= Assigned task =
Count the lines in the entries that contain the string "there". State nothing but the number.

#### Exercise material

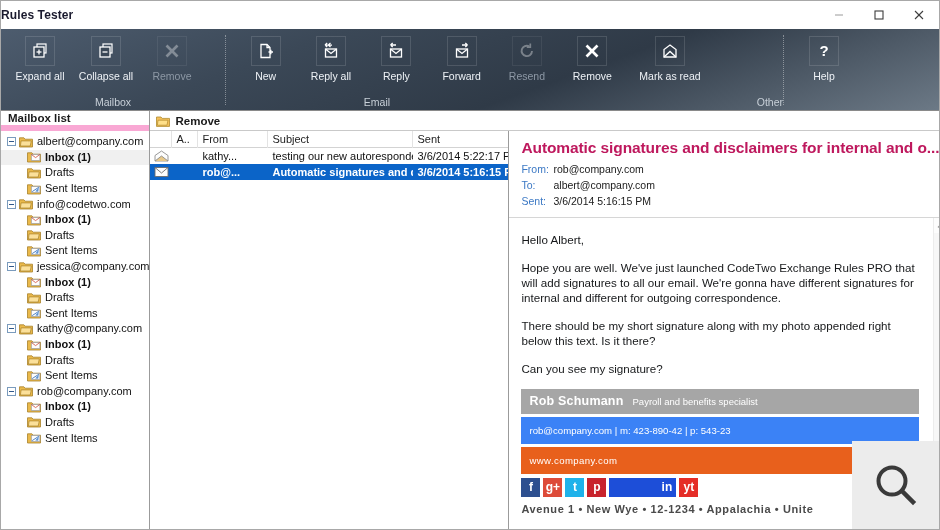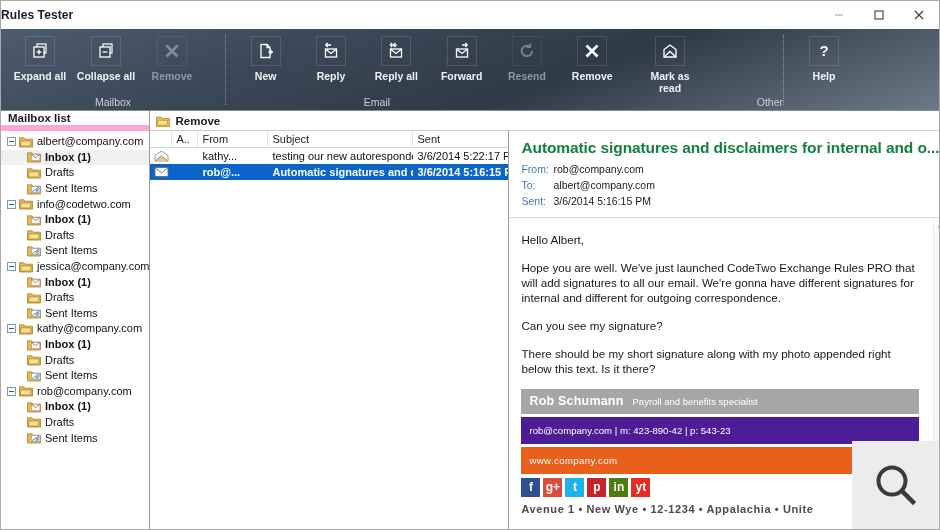--- a/index.html
+++ b/index.html
@@ -95,7 +95,6 @@
     text-align: center;
     line-height: 11.5px;
     width: 64px;
-    font-weight: bold;
   }
   .rib-btn.disabled .ic { border-color: rgba(255,255,255,0.07); }
   .rib-btn.disabled .ic svg { opacity: 0.35; }

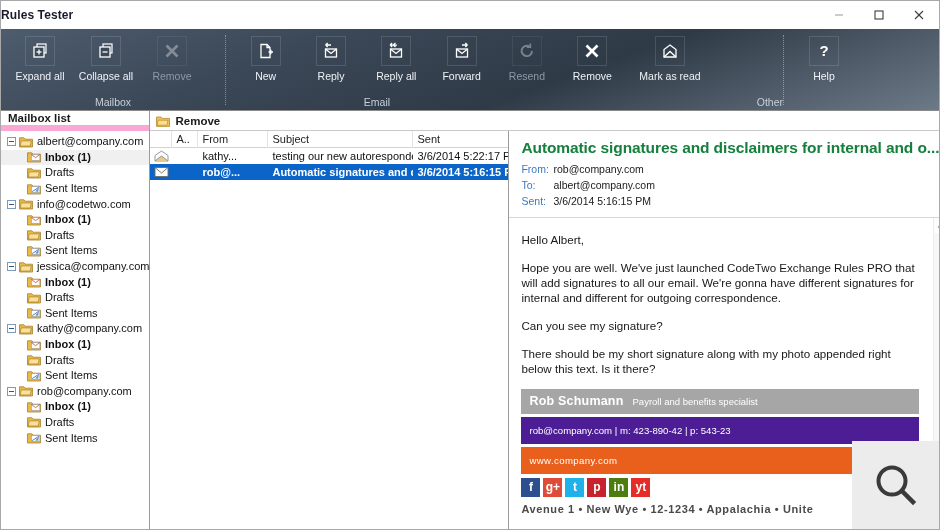--- a/index.html
+++ b/index.html
@@ -472,22 +472,22 @@
           <div class="rib-btn">
             <div class="ic">
               <svg width="18" height="18" viewBox="0 0 18 18">
+                <path d="M10 3 H3 M3 3 l2.2 -2 M3 3 l2.2 2 M6.3 3 l2.2 -2 M6.3 3 l2.2 2" fill="none" stroke="#fff" stroke-width="1.25"></path>
+                <rect x="3.5" y="7" width="11" height="8" fill="none" stroke="#fff" stroke-width="1.3"></rect>
+                <path d="M3.5 7 L9 11.5 L14.5 7" fill="none" stroke="#fff" stroke-width="1.3"></path>
+              </svg>
+            </div>
+            <div class="rib-lbl">Reply all</div>
+          </div>
+          <div class="rib-btn">
+            <div class="ic">
+              <svg width="18" height="18" viewBox="0 0 18 18">
                 <path d="M9 3 H3.5 M3.5 3 l2.2 -2 M3.5 3 l2.2 2" fill="none" stroke="#fff" stroke-width="1.3"></path>
                 <rect x="3.5" y="7" width="11" height="8" fill="none" stroke="#fff" stroke-width="1.3"></rect>
                 <path d="M3.5 7 L9 11.5 L14.5 7" fill="none" stroke="#fff" stroke-width="1.3"></path>
               </svg>
             </div>
             <div class="rib-lbl">Reply</div>
-          </div>
-          <div class="rib-btn">
-            <div class="ic">
-              <svg width="18" height="18" viewBox="0 0 18 18">
-                <path d="M10 3 H3 M3 3 l2.2 -2 M3 3 l2.2 2 M6.3 3 l2.2 -2 M6.3 3 l2.2 2" fill="none" stroke="#fff" stroke-width="1.25"></path>
-                <rect x="3.5" y="7" width="11" height="8" fill="none" stroke="#fff" stroke-width="1.3"></rect>
-                <path d="M3.5 7 L9 11.5 L14.5 7" fill="none" stroke="#fff" stroke-width="1.3"></path>
-              </svg>
-            </div>
-            <div class="rib-lbl">Reply all</div>
           </div>
           <div class="rib-btn">
             <div class="ic">

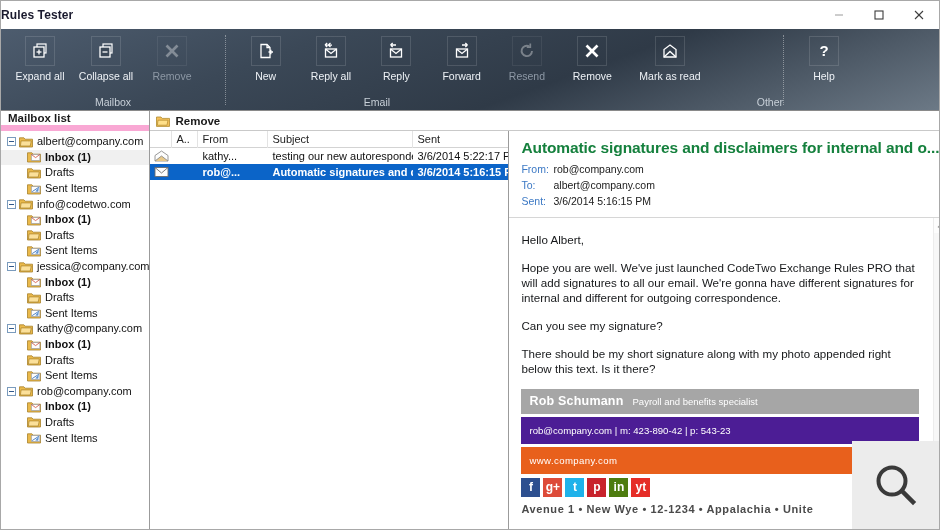--- a/index.html
+++ b/index.html
@@ -272,7 +272,7 @@
   .prev-subject {
     font-size: 15.5px;
     font-weight: bold;
-    color: #15803d;
+    color: #be185d;
     white-space: nowrap;
     overflow: hidden;
     margin-bottom: 6px;

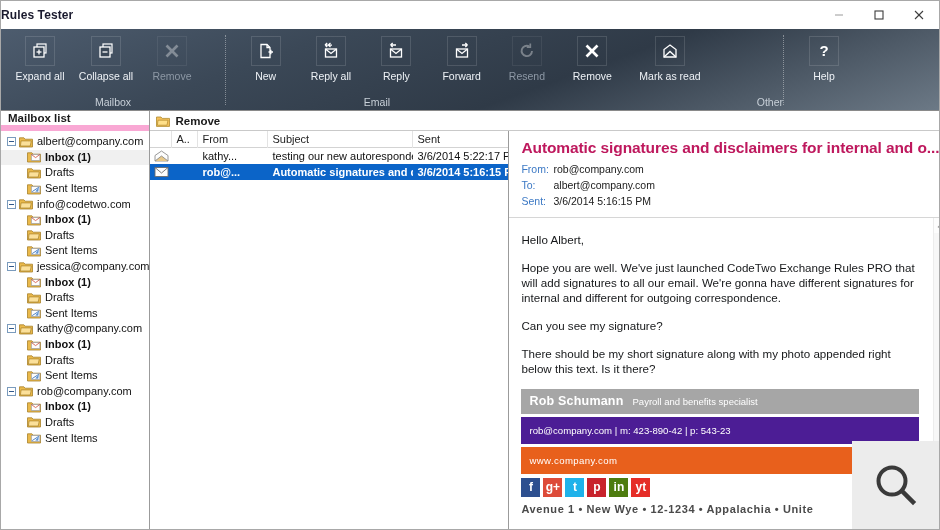--- a/index.html
+++ b/index.html
@@ -790,8 +790,8 @@
             <div class="prev-body">
               <p>Hello Albert,</p>
               <p>Hope you are well. We've just launched CodeTwo Exchange Rules PRO that will add signatures to all our email. We're gonna have different signatures for internal and different for outgoing correspondence.</p>
+              <p>There should be my short signature along with my photo appended right below this text. Is it there?</p>
               <p>Can you see my signature?</p>
-              <p>There should be my short signature along with my photo appended right below this text. Is it there?</p>
 
               <div class="sig">
                 <div class="sig-name-bar">

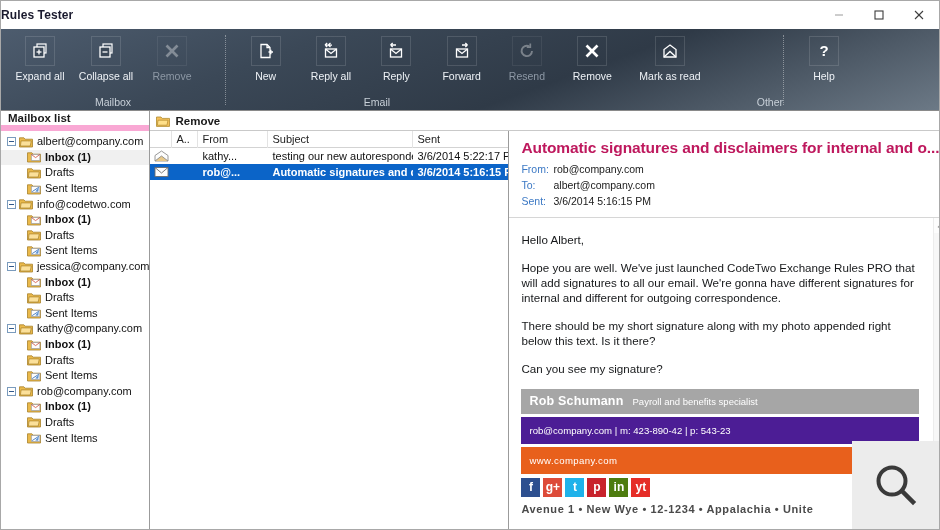--- a/index.html
+++ b/index.html
@@ -340,7 +340,7 @@
   }
   .sig-role { font-size: 9.5px; }
   .sig-contact-bar {
-    background: #4c1d95;
+    background: #3b82f6;
     color: #ffffff;
     padding: 6px 8px;
     font-size: 9.6px;

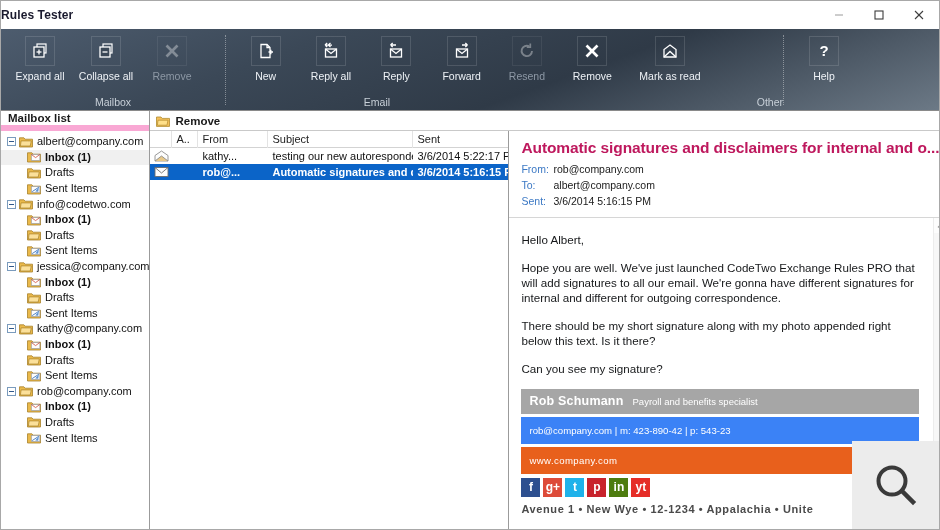--- a/index.html
+++ b/index.html
@@ -805,7 +805,7 @@
                     <div class="soc" style="background: rgb(221, 75, 57);">g+</div>
                     <div class="soc" style="background: rgb(31, 178, 234);">t</div>
                     <div class="soc" style="background: rgb(200, 35, 44);">p</div>
-                    <div class="soc" style="background: #4d7c0f;">in</div>
+                    <div class="soc" style="background: #1d4ed8; padding-left: 48px;">in</div>
                     <div class="soc" style="background: rgb(229, 45, 39);">yt</div>
                   </div>
                 <div class="sig-addr">Avenue 1 • New Wye  • 12-1234 • Appalachia • Unite</div>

########

= Exercise answer =
2